_How to complete this task_
Could you retype the listing beneath, keeping each line exactly as it is?

_Records for this exercise_
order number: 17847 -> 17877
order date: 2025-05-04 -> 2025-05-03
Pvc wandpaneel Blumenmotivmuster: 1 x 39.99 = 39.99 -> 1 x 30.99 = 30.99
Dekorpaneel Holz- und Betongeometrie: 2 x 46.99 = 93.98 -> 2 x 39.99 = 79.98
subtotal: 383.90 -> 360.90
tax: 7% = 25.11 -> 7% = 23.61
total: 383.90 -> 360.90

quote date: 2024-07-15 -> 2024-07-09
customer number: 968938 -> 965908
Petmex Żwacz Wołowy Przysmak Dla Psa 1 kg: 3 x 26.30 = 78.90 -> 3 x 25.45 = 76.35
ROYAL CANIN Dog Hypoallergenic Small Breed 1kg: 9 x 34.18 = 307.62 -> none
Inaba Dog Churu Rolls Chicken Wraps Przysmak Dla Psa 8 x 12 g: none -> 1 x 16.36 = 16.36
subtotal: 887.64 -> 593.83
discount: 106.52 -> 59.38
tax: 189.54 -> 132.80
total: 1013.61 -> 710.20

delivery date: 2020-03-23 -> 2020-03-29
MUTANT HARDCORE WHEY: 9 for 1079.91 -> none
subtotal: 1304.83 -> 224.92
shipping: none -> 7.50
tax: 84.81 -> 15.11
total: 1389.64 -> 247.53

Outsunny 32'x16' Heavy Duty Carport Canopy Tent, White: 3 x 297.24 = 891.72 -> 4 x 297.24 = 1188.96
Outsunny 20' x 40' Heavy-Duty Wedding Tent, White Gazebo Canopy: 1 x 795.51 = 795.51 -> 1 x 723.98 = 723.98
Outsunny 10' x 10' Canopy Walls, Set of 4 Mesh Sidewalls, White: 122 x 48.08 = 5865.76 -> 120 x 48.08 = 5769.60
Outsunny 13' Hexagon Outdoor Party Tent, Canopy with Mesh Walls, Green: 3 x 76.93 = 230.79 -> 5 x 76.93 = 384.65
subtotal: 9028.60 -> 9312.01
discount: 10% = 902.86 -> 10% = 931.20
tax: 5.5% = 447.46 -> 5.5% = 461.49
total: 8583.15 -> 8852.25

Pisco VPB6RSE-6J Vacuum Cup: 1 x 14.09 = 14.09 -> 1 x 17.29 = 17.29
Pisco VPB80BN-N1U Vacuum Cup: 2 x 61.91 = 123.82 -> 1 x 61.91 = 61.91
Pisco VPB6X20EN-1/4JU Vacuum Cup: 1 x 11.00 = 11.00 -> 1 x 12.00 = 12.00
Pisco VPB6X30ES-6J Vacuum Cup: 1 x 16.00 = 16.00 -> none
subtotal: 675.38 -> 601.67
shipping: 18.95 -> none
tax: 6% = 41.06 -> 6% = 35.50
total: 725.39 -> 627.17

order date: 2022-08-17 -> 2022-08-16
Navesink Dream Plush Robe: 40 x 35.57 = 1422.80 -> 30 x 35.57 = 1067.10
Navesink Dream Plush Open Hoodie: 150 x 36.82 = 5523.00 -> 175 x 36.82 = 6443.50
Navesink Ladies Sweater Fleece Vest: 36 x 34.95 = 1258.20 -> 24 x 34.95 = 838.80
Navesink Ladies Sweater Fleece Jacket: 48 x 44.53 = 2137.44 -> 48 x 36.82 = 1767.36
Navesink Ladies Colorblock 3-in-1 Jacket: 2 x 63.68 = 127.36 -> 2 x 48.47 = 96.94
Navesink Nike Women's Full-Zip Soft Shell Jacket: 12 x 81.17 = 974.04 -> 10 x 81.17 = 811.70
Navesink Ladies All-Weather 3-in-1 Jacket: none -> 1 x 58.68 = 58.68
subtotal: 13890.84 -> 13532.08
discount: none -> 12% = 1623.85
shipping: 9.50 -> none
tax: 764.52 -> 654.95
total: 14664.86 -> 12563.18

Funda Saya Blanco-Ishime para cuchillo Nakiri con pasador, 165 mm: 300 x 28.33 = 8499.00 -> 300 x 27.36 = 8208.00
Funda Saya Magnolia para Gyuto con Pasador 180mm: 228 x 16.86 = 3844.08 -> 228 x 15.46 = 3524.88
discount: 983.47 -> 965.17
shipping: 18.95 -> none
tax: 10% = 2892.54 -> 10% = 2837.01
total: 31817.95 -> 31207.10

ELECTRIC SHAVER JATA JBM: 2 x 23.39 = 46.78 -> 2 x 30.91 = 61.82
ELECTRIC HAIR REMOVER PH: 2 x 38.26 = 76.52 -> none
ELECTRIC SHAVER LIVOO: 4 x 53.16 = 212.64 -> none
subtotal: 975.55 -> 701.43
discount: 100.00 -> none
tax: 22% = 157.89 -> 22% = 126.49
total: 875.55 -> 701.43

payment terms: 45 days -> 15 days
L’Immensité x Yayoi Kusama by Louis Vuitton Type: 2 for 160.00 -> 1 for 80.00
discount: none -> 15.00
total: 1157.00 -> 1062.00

_Answer to this problem_
order number: 17847 -> 17877
order date: 2025-05-04 -> 2025-05-03
Pvc wandpaneel Blumenmotivmuster: 1 x 39.99 = 39.99 -> 1 x 30.99 = 30.99
Dekorpaneel Holz- und Betongeometrie: 2 x 46.99 = 93.98 -> 2 x 39.99 = 79.98
subtotal: 383.90 -> 360.90
tax: 7% = 25.11 -> 7% = 23.61
total: 383.90 -> 360.90

quote date: 2024-07-15 -> 2024-07-09
customer number: 968938 -> 965908
Petmex Żwacz Wołowy Przysmak Dla Psa 1 kg: 3 x 26.30 = 78.90 -> 3 x 25.45 = 76.35
ROYAL CANIN Dog Hypoallergenic Small Breed 1kg: 9 x 34.18 = 307.62 -> none
Inaba Dog Churu Rolls Chicken Wraps Przysmak Dla Psa 8 x 12 g: none -> 1 x 16.36 = 16.36
subtotal: 887.64 -> 593.83
discount: 106.52 -> 59.38
tax: 189.54 -> 132.80
total: 1013.61 -> 710.20

delivery date: 2020-03-23 -> 2020-03-29
MUTANT HARDCORE WHEY: 9 for 1079.91 -> none
subtotal: 1304.83 -> 224.92
shipping: none -> 7.50
tax: 84.81 -> 15.11
total: 1389.64 -> 247.53

Outsunny 32'x16' Heavy Duty Carport Canopy Tent, White: 3 x 297.24 = 891.72 -> 4 x 297.24 = 1188.96
Outsunny 20' x 40' Heavy-Duty Wedding Tent, White Gazebo Canopy: 1 x 795.51 = 795.51 -> 1 x 723.98 = 723.98
Outsunny 10' x 10' Canopy Walls, Set of 4 Mesh Sidewalls, White: 122 x 48.08 = 5865.76 -> 120 x 48.08 = 5769.60
Outsunny 13' Hexagon Outdoor Party Tent, Canopy with Mesh Walls, Green: 3 x 76.93 = 230.79 -> 5 x 76.93 = 384.65
subtotal: 9028.60 -> 9312.01
discount: 10% = 902.86 -> 10% = 931.20
tax: 5.5% = 447.46 -> 5.5% = 461.49
total: 8583.15 -> 8852.25

Pisco VPB6RSE-6J Vacuum Cup: 1 x 14.09 = 14.09 -> 1 x 17.29 = 17.29
Pisco VPB80BN-N1U Vacuum Cup: 2 x 61.91 = 123.82 -> 1 x 61.91 = 61.91
Pisco VPB6X20EN-1/4JU Vacuum Cup: 1 x 11.00 = 11.00 -> 1 x 12.00 = 12.00
Pisco VPB6X30ES-6J Vacuum Cup: 1 x 16.00 = 16.00 -> none
subtotal: 675.38 -> 601.67
shipping: 18.95 -> none
tax: 6% = 41.06 -> 6% = 35.50
total: 725.39 -> 627.17

order date: 2022-08-17 -> 2022-08-16
Navesink Dream Plush Robe: 40 x 35.57 = 1422.80 -> 30 x 35.57 = 1067.10
Navesink Dream Plush Open Hoodie: 150 x 36.82 = 5523.00 -> 175 x 36.82 = 6443.50
Navesink Ladies Sweater Fleece Vest: 36 x 34.95 = 1258.20 -> 24 x 34.95 = 838.80
Navesink Ladies Sweater Fleece Jacket: 48 x 44.53 = 2137.44 -> 48 x 36.82 = 1767.36
Navesink Ladies Colorblock 3-in-1 Jacket: 2 x 63.68 = 127.36 -> 2 x 48.47 = 96.94
Navesink Nike Women's Full-Zip Soft Shell Jacket: 12 x 81.17 = 974.04 -> 10 x 81.17 = 811.70
Navesink Ladies All-Weather 3-in-1 Jacket: none -> 1 x 58.68 = 58.68
subtotal: 13890.84 -> 13532.08
discount: none -> 12% = 1623.85
shipping: 9.50 -> none
tax: 764.52 -> 654.95
total: 14664.86 -> 12563.18

Funda Saya Blanco-Ishime para cuchillo Nakiri con pasador, 165 mm: 300 x 28.33 = 8499.00 -> 300 x 27.36 = 8208.00
Funda Saya Magnolia para Gyuto con Pasador 180mm: 228 x 16.86 = 3844.08 -> 228 x 15.46 = 3524.88
discount: 983.47 -> 965.17
shipping: 18.95 -> none
tax: 10% = 2892.54 -> 10% = 2837.01
total: 31817.95 -> 31207.10

ELECTRIC SHAVER JATA JBM: 2 x 23.39 = 46.78 -> 2 x 30.91 = 61.82
ELECTRIC HAIR REMOVER PH: 2 x 38.26 = 76.52 -> none
ELECTRIC SHAVER LIVOO: 4 x 53.16 = 212.64 -> none
subtotal: 975.55 -> 701.43
discount: 100.00 -> none
tax: 22% = 157.89 -> 22% = 126.49
total: 875.55 -> 701.43

payment terms: 45 days -> 15 days
L’Immensité x Yayoi Kusama by Louis Vuitton Type: 2 for 160.00 -> 1 for 80.00
discount: none -> 15.00
total: 1157.00 -> 1062.00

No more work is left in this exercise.